[Congressional Record Volume 165, Number 79 (Monday, May 13, 2019)]
[Senate]
[Page S2777]
From the Congressional Record Online through the Government Publishing Office [www.gpo.gov]
Foreign Election Interference
Mr. SCHUMER. Madam President, Secretary of State Pompeo will meet
with Vladimir Putin tomorrow, and there is something important he must
do.
The Mueller report, for all its revelations about the President's
conduct, also reminded us of things we know to be true and must resist
at all costs. The Mueller report documented the ``sweeping and
systematic'' disinformation campaign directed by President Putin to
undermine our 2016 elections. Whatever you may think of the President's
behavior, foreign interference in our elections cannot be ignored.

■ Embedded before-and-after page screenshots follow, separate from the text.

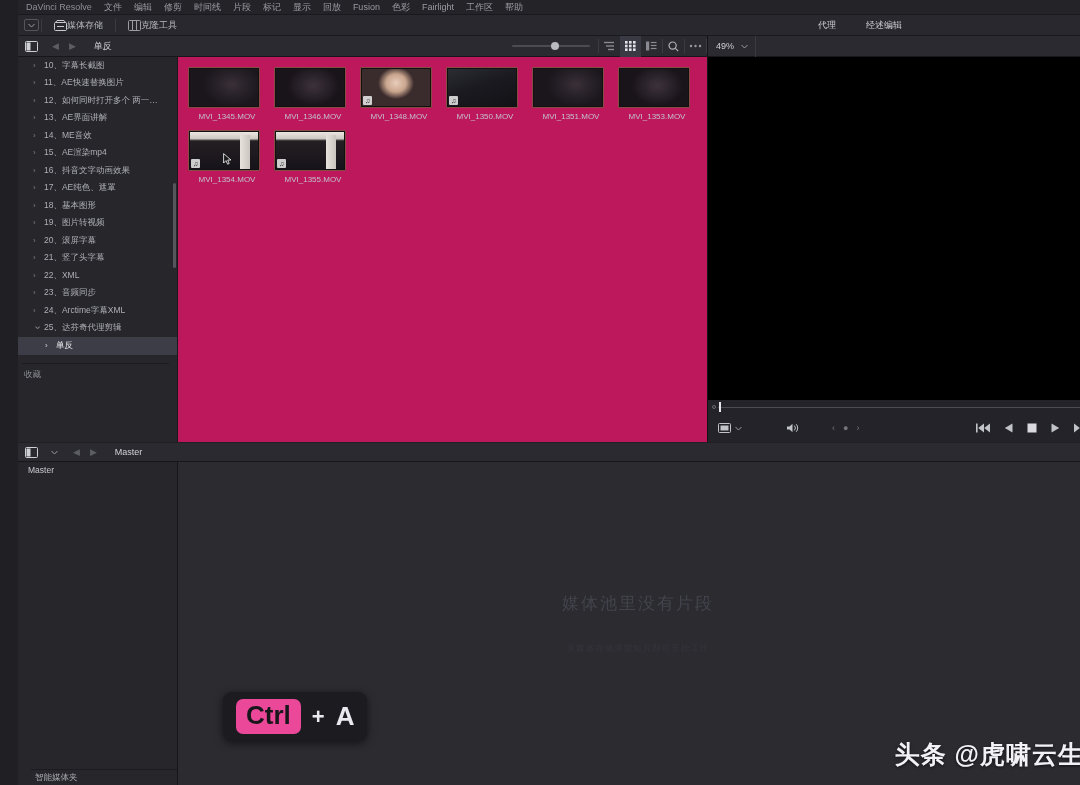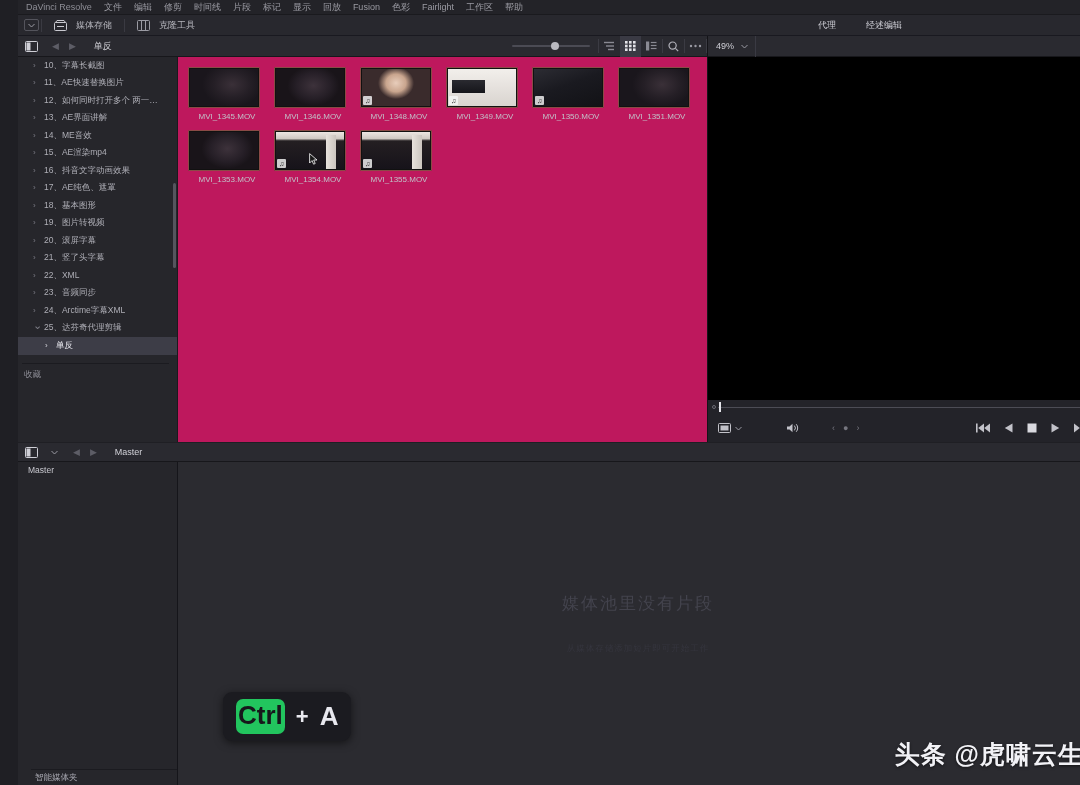--- a/index.html
+++ b/index.html
@@ -33,7 +33,7 @@
     padding-left: 6px;
   }
   .tb-btn {
-    display: flex; align-items: center; gap: 9px;
+    display: flex; align-items: center; gap: 0;
     padding: 0 10px; height: 21px;
     font-size: 9px; color: #b6b6bd; white-space: nowrap;
   }

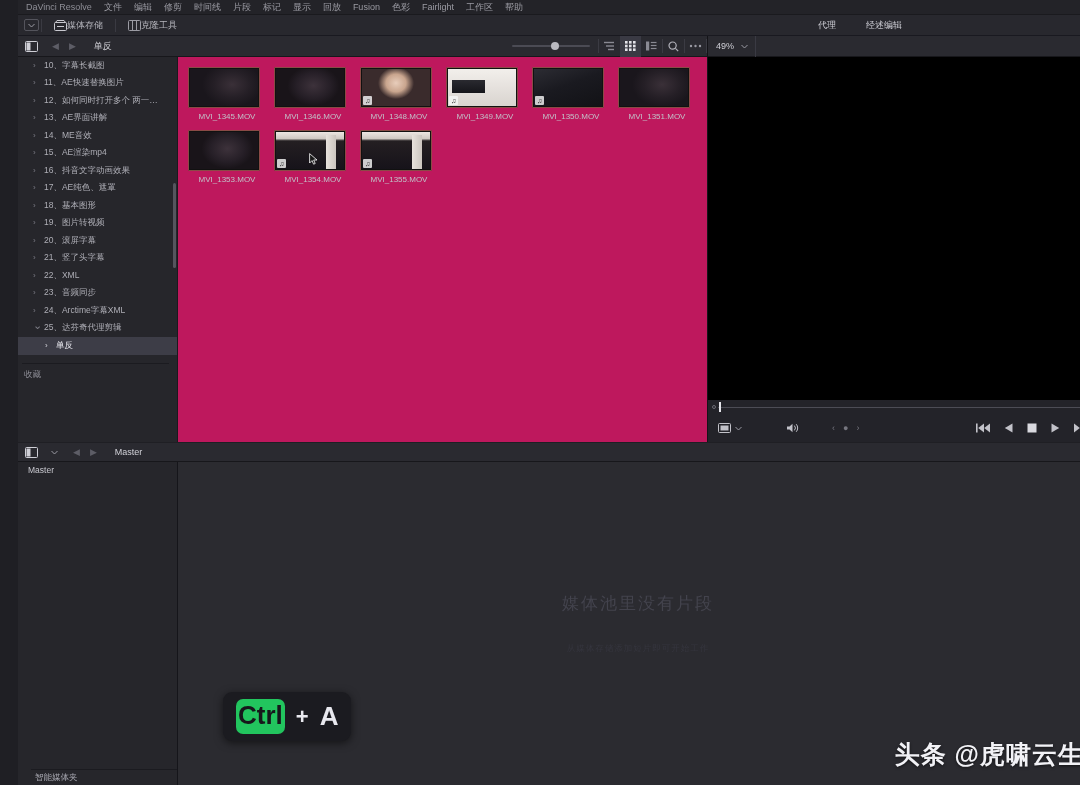--- a/index.html
+++ b/index.html
@@ -495,13 +495,6 @@
             </div>
             <div class="thumb-cell">
               <div class="thumb">
-                <div class="inner sc-desk"></div>
-                <div class="audio-ic">♫</div>
-              </div>
-              <div class="thumb-label">MVI_1349.MOV</div>
-            </div>
-            <div class="thumb-cell">
-              <div class="thumb">
                 <div class="inner sc-dark"></div>
                 <div class="audio-ic">♫</div>
               </div>

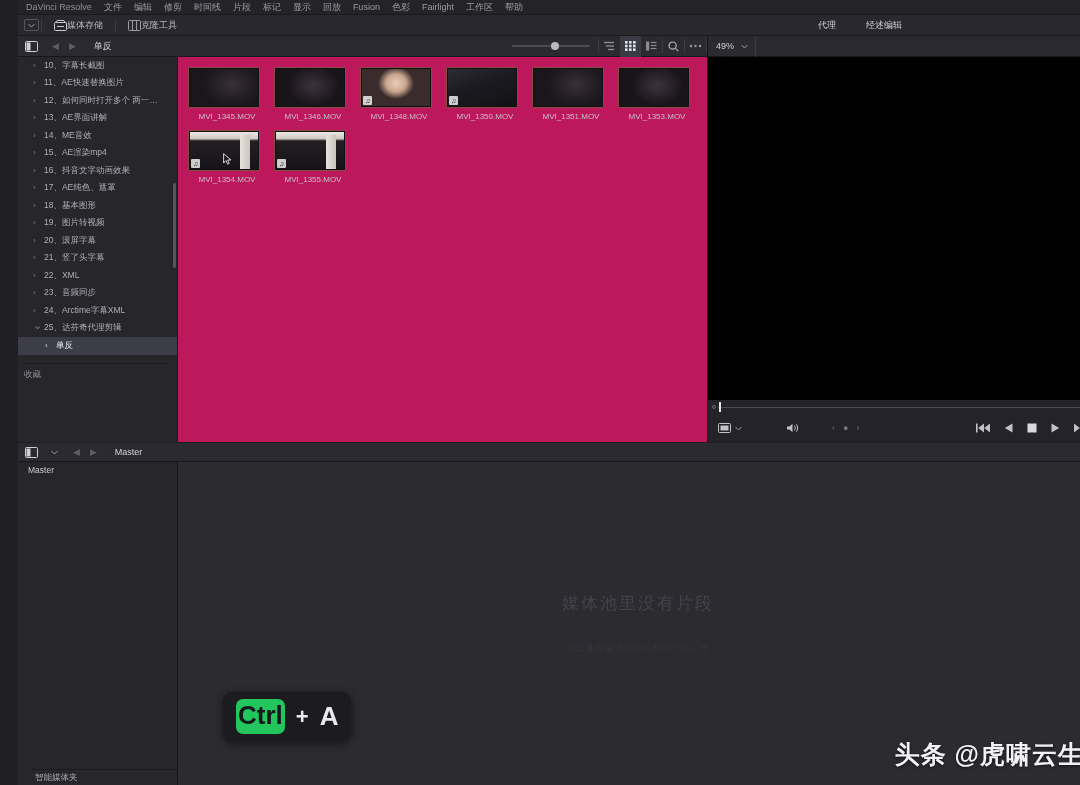--- a/index.html
+++ b/index.html
@@ -243,8 +243,8 @@
     box-shadow: 0 2px 9px rgba(0,0,0,.55);
   }
   .keycap {
-    background: #22c55e; color: #17171b; border-radius: 7px;
-    padding: 3px 2px 5px; font-size: 26px; font-weight: bold;
+    background: #ec4899; color: #17171b; border-radius: 7px;
+    padding: 3px 10px 5px; font-size: 26px; font-weight: bold;
     font-family: "Liberation Sans", sans-serif; line-height: 1.05;
   }
   .keyplus { color: #e9e9ef; font-size: 22px; font-weight: bold; }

It was an attack on democracy itself, and in my view, America's
response has not been adequate. What happened in the past has happened,
as bad as it was, but the point of looking at this is to prevent it
from ever happening again in the future. We don't know what country
will try to change our elections and who it might support--Russia,
China, Iran, North Korea. So we have to bolster ourselves, and until we
get a full, full description of what happened and a plan to stop it
from happening in 2020, America should not rest because it is an attack
on democracy itself.
America's response, thus far, has not been adequate. Congress passed
sanctions, but then President Trump failed to implement some and
watered others down. Only a few months ago, the Treasury Department cut
a sweetheart deal on sanctions relief for Russian oligarch and Putin
crony Oleg Deripaska.
Even rhetorically, the President and members of his administration
have shown an unbelievable willingness to look past President Putin's
actions of 2016. A little over a week ago, just after the Mueller
report came out, President Trump held a phone call with President Putin
in which he reportedly brought up the Russian hoax, and he did not warn
Putin not to meddle in our elections. Of course, the press conference
in Helsinki last year was the epitome of President Trump's inability to
confront President Putin about his interference in our elections.

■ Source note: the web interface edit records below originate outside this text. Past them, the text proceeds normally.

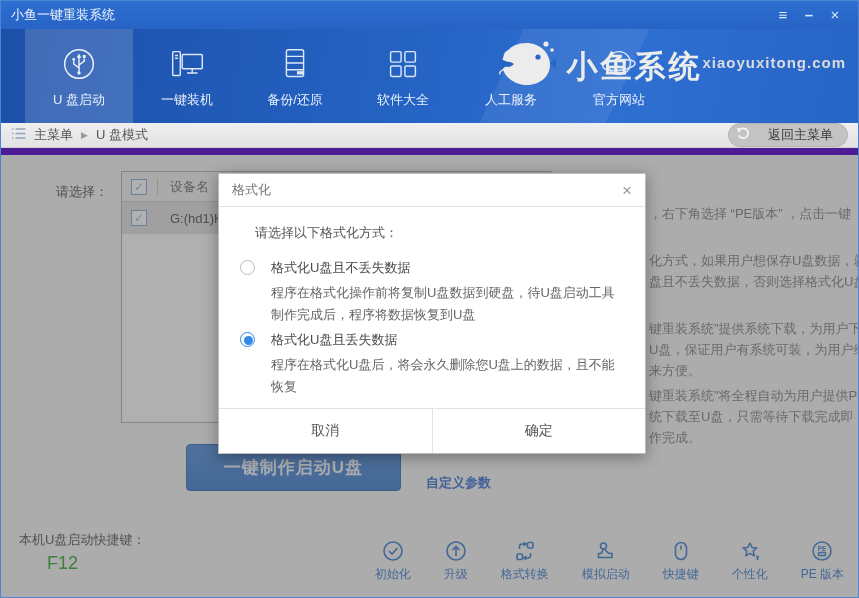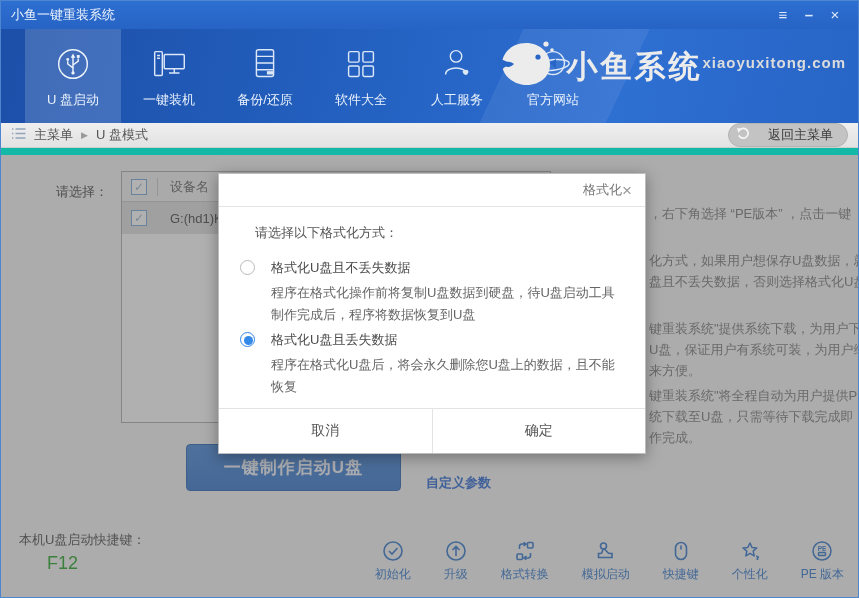--- a/index.html
+++ b/index.html
@@ -7,7 +7,7 @@
   .window{
     position:relative;width:859px;height:598px;overflow:hidden;
     font-family:"Liberation Sans","DejaVu Sans",sans-serif;
-    border:1px solid #4d86cf;background:#14b8a6;padding-left:30px;
+    border:1px solid #4d86cf;background:#4c1d95;padding-left:30px;
   }
   
   .titlebar{

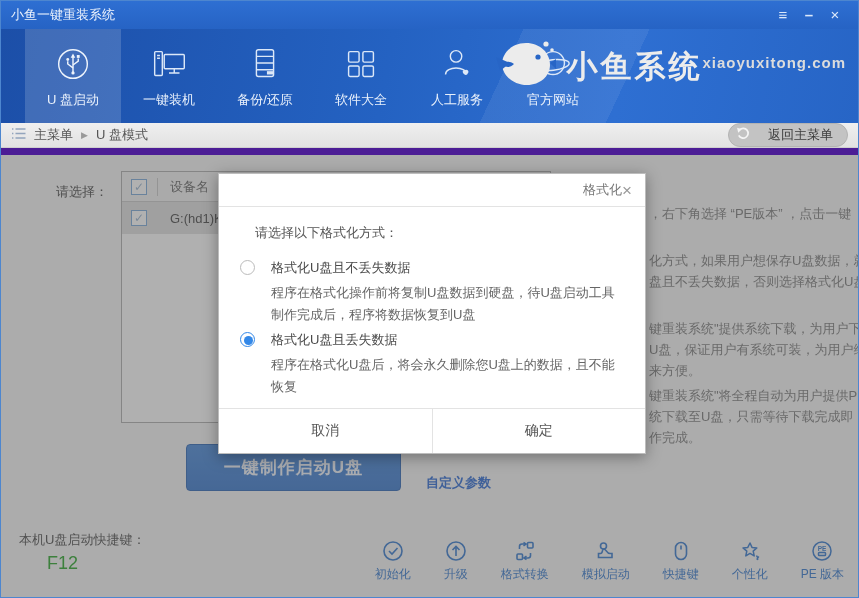--- a/index.html
+++ b/index.html
@@ -32,7 +32,7 @@
   }
   .nav-items{display:flex;margin-left:24px;}
   .nav-tile{
-    width:96px;display:flex;flex-direction:column;align-items:center;justify-content:center;
+    width:108px;display:flex;flex-direction:column;align-items:center;justify-content:center;
     color:#e8f0fb;font-size:13px;cursor:pointer;gap:6px;position:relative;z-index:2;
   }
   .nav-tile.active{background:rgba(255,255,255,.16);}

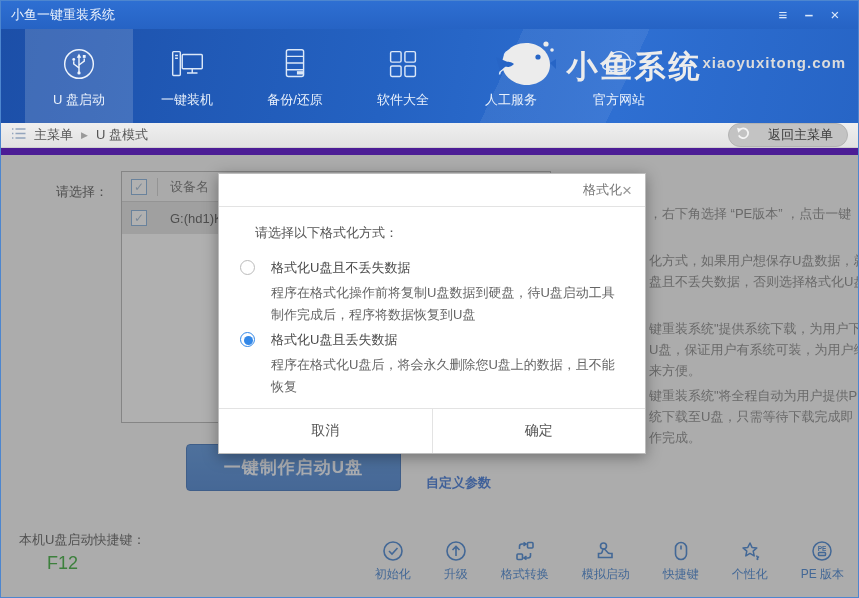--- a/index.html
+++ b/index.html
@@ -94,7 +94,7 @@
     border:1px solid #bdbdbd;box-shadow:0 3px 14px rgba(0,0,0,0.35);z-index:40;font-size:13px;
   }
   .dlg-head{height:33px;border-bottom:1px solid #e3e3e3;display:flex;align-items:center;padding:0 13px;color:#777;}
-  .dlg-title{flex:1;text-align:right;}
+  .dlg-title{flex:1;}
   .dlg-close{color:#9a9a9a;font-size:17px;cursor:pointer;line-height:1;}
   .dlg-prompt{position:absolute;left:36px;top:50px;color:#555;}
   .dlg-option{position:absolute;left:21px;width:386px;padding-left:31px;cursor:pointer;}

This matters a great deal because any softness on the
administration's part will be read by Putin and other foreign powers as
an invitation to try and interfere with our elections again. We know,
thanks to the testimony from FBI Director Wray and our national
intelligence chiefs, that foreign adversaries are gearing up right now
to try again and interfere with our elections in 2020. Yet it may not
be just Russia next time; it might be China, North Korea, or Iran. Who
knows?
So it is long past time for the Trump administration to make it
crystal clear that another interference campaign by Putin will not be
tolerated. The Secretary of State, Michael Pompeo, has an obligation to
warn President Putin that any action to interfere in our elections will
be met with an immediate and robust response. Secretary of State Pompeo
must make clear that the cost of trying to interfere with American
elections will be dear. Secretary of State Pompeo must deliver a shot
across the bow to Putin and any other foreign adversary who would dare
think about trying to influence our elections. Anything else from
Secretary Pompeo will be a failure of diplomacy.
Here in Congress, our response must also be strong. In the wake of
multiple warnings about future election interference, we must do
everything we can to harden our election infrastructure before 2020.
There are multiple bills--bipartisan, sponsored by Democrats and
Republicans--that are in committee right now that would do just that,
but Leader McConnell will not commit to bringing them to the floor,
which is another example of his legislative graveyard. Instead, he just
schedules nomination after nomination. This is now the third week in a
row that the Senate will spend processing only nominations. Leader
McConnell is, slowly but surely, changing the Chamber into a
legislative graveyard, where even the most urgently needed, bipartisan
bills on election security and Russia sanctions get buried.